Exercise prompt:
Reproduce word for word the line that contains "All Praise To" and every line after it to the end of the records, with nothing else added.

The data:
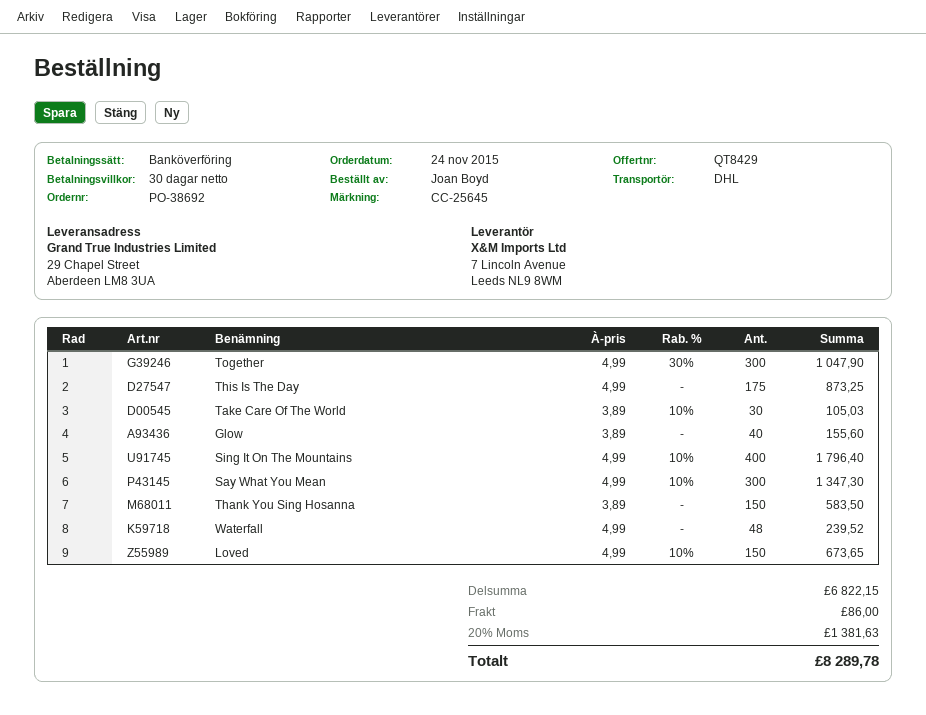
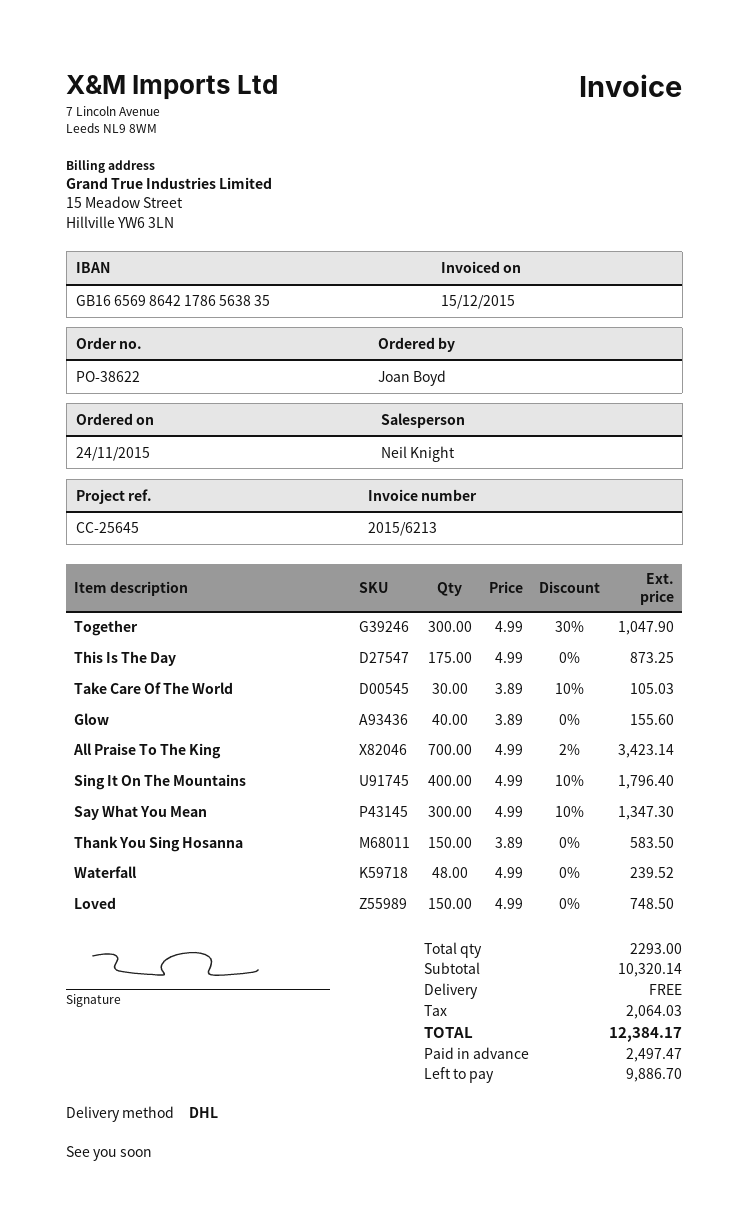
order number: PO-38692 -> PO-38622
Loved: 150 x 4.99 - 10% = 673.65 -> 150 x 4.99 = 748.50
All Praise To The King: none -> 700 x 4.99 - 2% = 3423.14
subtotal: 6822.15 -> 10320.14
shipping: 86.00 -> 0.00
tax: 1381.63 -> 2064.03
total: 8289.78 -> 12384.17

Result below:
All Praise To The King: none -> 700 x 4.99 - 2% = 3423.14
subtotal: 6822.15 -> 10320.14
shipping: 86.00 -> 0.00
tax: 1381.63 -> 2064.03
total: 8289.78 -> 12384.17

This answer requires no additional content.